I recently learned of a Steam early access game In Verbis Virtus, where you cast magic by using your own voice. I also know that Linden Labs sees the future of Second Life in Voice, which is what they call their mechanism for people to use microphones to talk to each other in the virtual world.
Some time ago, I conducted interviews in Second Life for research. As I was laying out the plans for the interviews, I decided that I would accept interviews both through Voice and text chat. This decision was based on my earlier experience of Voice dividing people’s opinions. Especially people with hearing disabilities and people whose own voice was a significant mismatch with their avatar appearance, dislike Voice. For the latter, Second Life provides with voice transformers, which also helps those concerned over their privacy issues and want to maintain a distance between their Second Life identity and their real identity. The former would require some kind of speech-to-text service to provide them with subtitles for what the people are talking.

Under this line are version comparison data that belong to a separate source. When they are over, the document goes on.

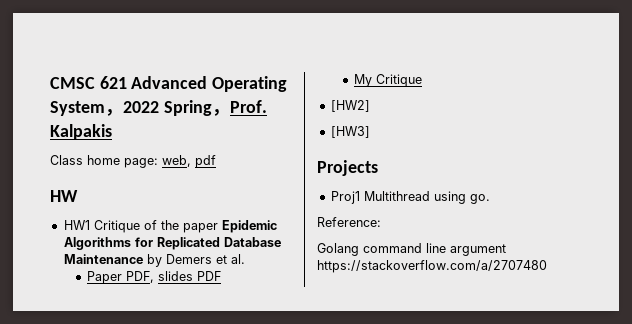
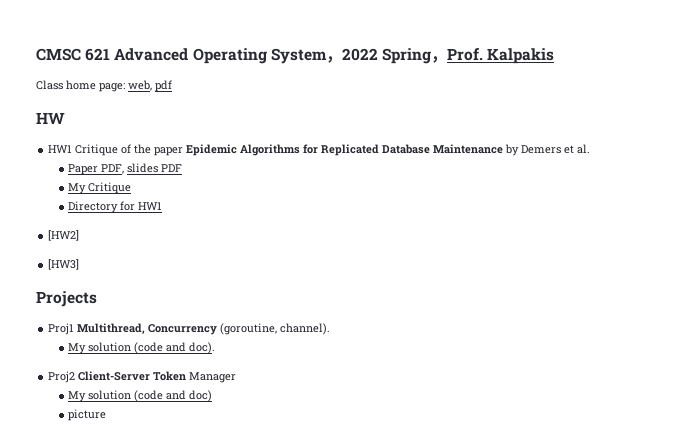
(422, 80) none -> [68,201,163,213] // Directory for HW1
[363,191,490,204] [317,217,381,227] [317,243,506,256] [317,260,547,273] Multithread using go. // Reference: // Golang command line argument https://stackoverflow.com/a/2707480 -> [77,323,331,335] [68,342,216,354] [48,371,237,383] [68,390,213,402] [68,409,107,421] Multithread, Concurrency (goroutine, channel). // My solution (code and doc). // Proj2 Client-Server Token Manager // My solution (code and doc) // picture

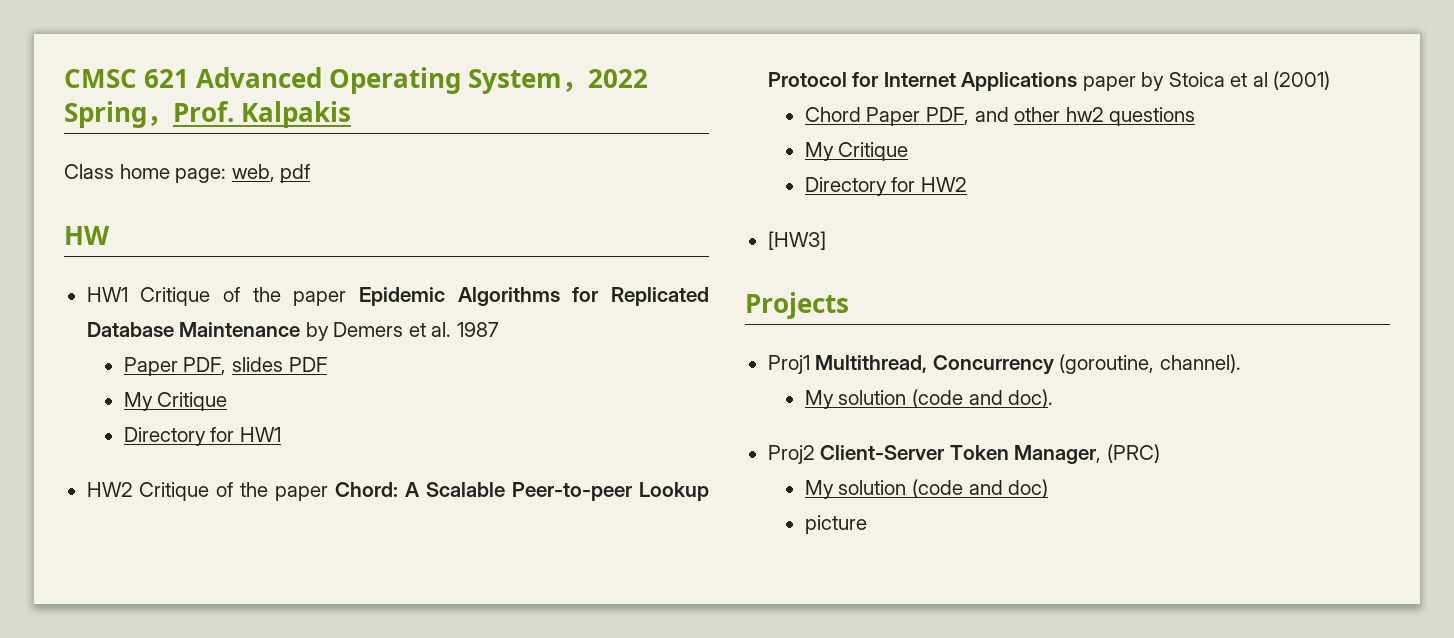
(591, 149) none -> [456,322,499,337] 1987
[48,230,80,241] [HW2] -> [86,482,710,501] [767,71,1331,91] [804,107,1196,126] [804,142,909,161] [804,177,968,196] HW2 Critique of the paper Chord: A Scalable Peer-to-peer Lookup Protocol for Internet Applications paper by Stoica et al (2001) // Chord Paper PDF, and other hw2 questions // My Critique // Directory for HW2
[189,372,237,383] Manager -> [1014,444,1160,464] Manager, (PRC)

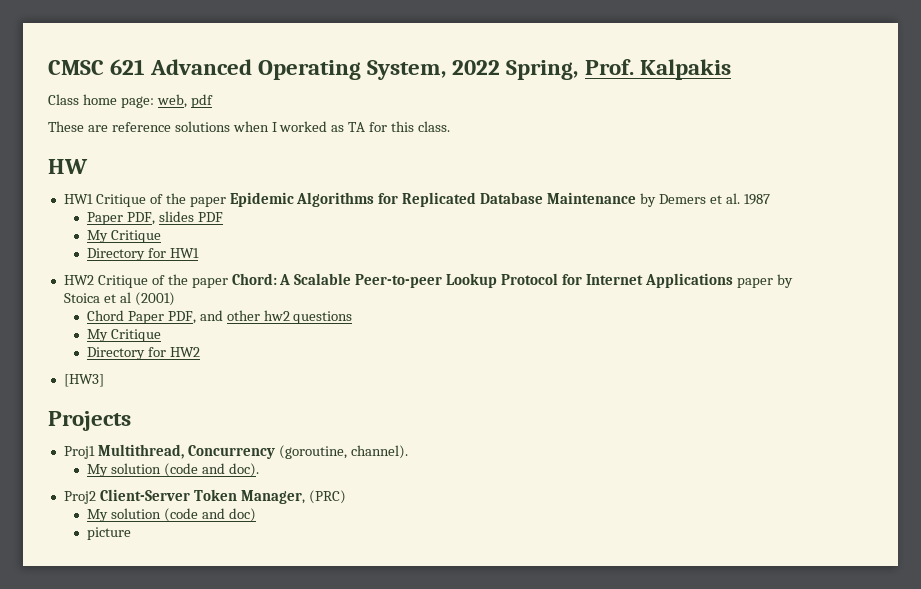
[468,69,649,94] [64,101,173,128] System，2022 Spring， -> [367,60,579,80] System, 2022 Spring,
(311, 173) none -> [48,121,451,132] // These are reference solutions when I worked as TA for this class.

Speech-to-text technology is being worked on. Microsoft is providing automated real time translation service for Skype. Youtube provides for automatic captioning for uploaded videos. I have personal experience on the latter. The captioning is quite accurate, but does make mistakes at an estimated rate of 90% correctness, which is, of course, worse when the speaker has a stronger accent or speaks otherwise less clearly.
Of course, it isn’t justifiable to keep the amount of available modalities of computer mediated interaction limited for the sake of equality for a some people that have problems on applying certain modalities. One altogether different issue is the problems that all users can have with their real physical environment. When one is using a computer at night, with the rest of the family sleeping in adjacent rooms, one doesn’t want to disturb them by speaking on a microphone. When one is sitting in a train, bus, or other crowded environment, one shuns from disturbing the others as well, but also is concerned about personal privacy. One could easily type information on a device, but speaking out loud one’s personal information within a crowd is a repelling idea. You can vent to your virtual friend about the co-worker you dislike in text chat, but no so well by speaking to a microphone, in case of some friend of this co-worker happening to be in the crowd overhearing.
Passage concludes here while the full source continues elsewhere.